Stare nagrania z marszu nacjonalistów we Lwowie udostępniane są jako nowe - zgodnie z kremlowską narracją o rzekomej gloryfikacji nazizmu w Ukrainie
- Ten artykuł jest starszy niż rok.
- Opublikowano 30/11/2022, 17:41
- Przeczytasz w ciągu 10 minut
- Autor: Marion DAUTRY, AFP Belgrad, AFP Poland
- Tłumaczenie: Maja CZARNECKA
Copyright © AFP 2017-2025. Jakiekolwiek komercyjne wykorzystywanie powyższych treści wymaga subskrypcji serwisu. Więcej informacji znajdą Państwo pod tym linkiem.
„Mieszkańcy Ukrainy tradycyjnie co roku we Lwowie dumnie świętują powstanie nazistowskiej dywizji wafen SS Galizien...29 październik 2022 ” – czytamy w poście opublikowanym 30 października 2022 roku. Post miał ponad 300 udostępnień. Na filmiku widać marsz ludzi ubranych w tradycyjne ukraińskie stroje i wojskowe mundury.

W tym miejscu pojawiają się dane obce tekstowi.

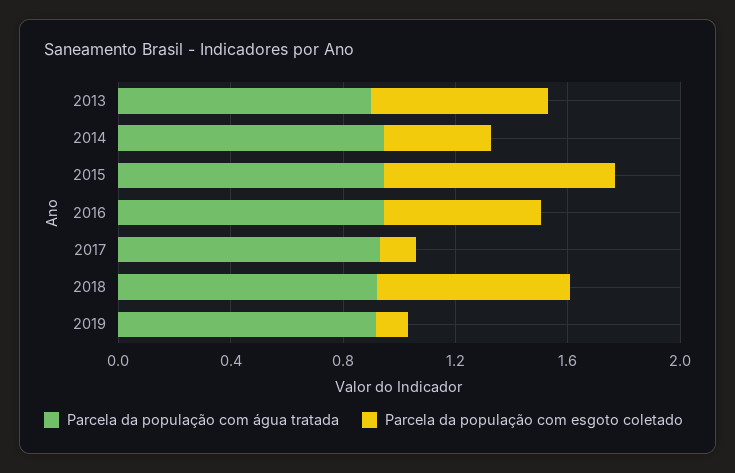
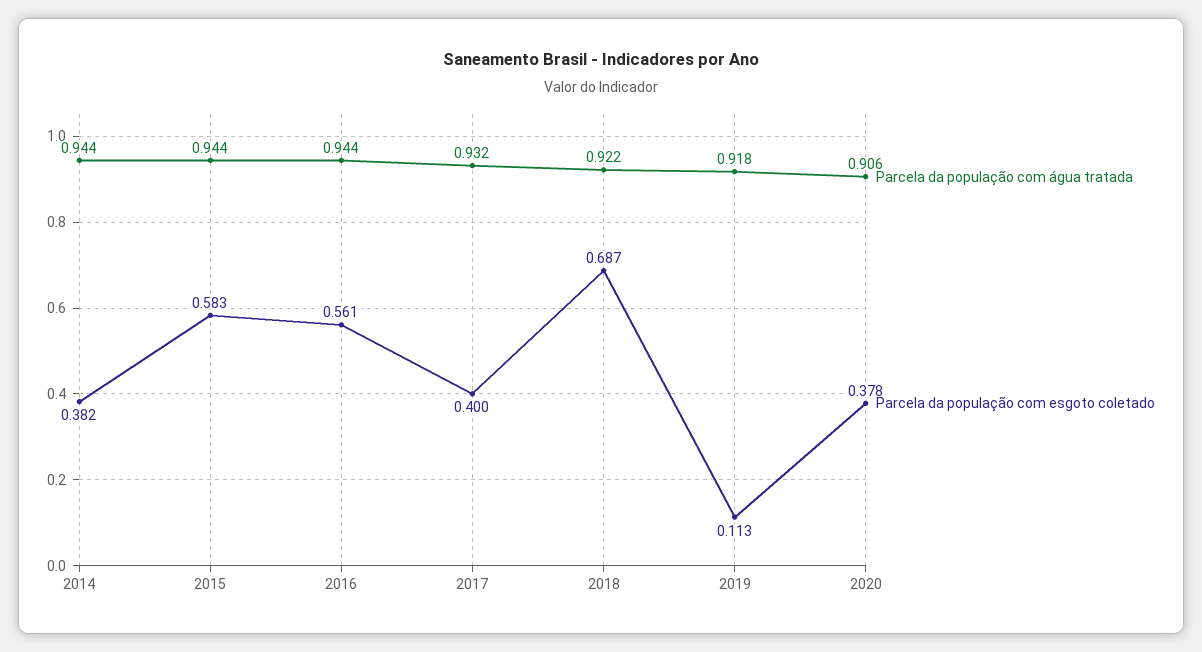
Parcela da população com água tratada, 2013: 0.9 -> none
Parcela da população com esgoto coletado, 2013: 0.6 -> none
Parcela da população com esgoto coletado, 2015: 0.8 -> 0.583
Parcela da população com esgoto coletado, 2017: 0.1 -> 0.4
Parcela da população com água tratada, 2020: none -> 0.906
Parcela da população com esgoto coletado, 2020: none -> 0.378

W niektórych postach film został opatrzony napisem „Lviv. Ukraina 28. Oktobar 2022”. Taki sam napis widnieje w publikacji w języku serbskim, (który dziennikarze AFP w Belgradzie poddali już weryfikacji tu,) która zyskała ponad tysiąc udostępnień. Film również zaczyna się od zbliżenia na odwróconą swastykę, zawieszoną przy pasku od spodni. Po tym kadrze widzimy obraz kilkuset osób maszerujących ulicą miasta, niosących herby Lwowa, symbole batalionu Azow oraz transparent z napisem „Galizien – dywizja bohater”.
Jednakże sceny widoczne w filmie nie zostały nagrane ani 28, ani 29 października 2022 roku. Zostały one sfilmowane i opublikowane przez ukraińskie media w kwietniu 2018 i 2016 roku podczas manifestacji nacjonalistów we Lwowie, która upamiętniała m.in. powstanie kontrowersyjnej Dywizji SS „Galizien” w czasie II Wojny Światowej oraz oddawała hołd ukraińskim ofiarom komunizmu.
Stare filmy sprzed kilku lat
Kadry z filmów opublikowanych na Facebooku zapisaliśmy na dysku. Wyszukaliśmy również wcześniejsze publikacje przy pomocy wstecznego wyszukiwania obrazem. Dotarliśmy do dwóch filmów zamieszczonych na Youtube w 2016 i w 2018 roku.
Ujęcie z odwróconą swastyką przy pasku odnaleźliśmy w siedemnastej sekundzie nagrania zamieszczonego na kanale Gazeta UA na Youtube 29 kwietnia 2016 roku. (Poniżej zestawienie kadrów).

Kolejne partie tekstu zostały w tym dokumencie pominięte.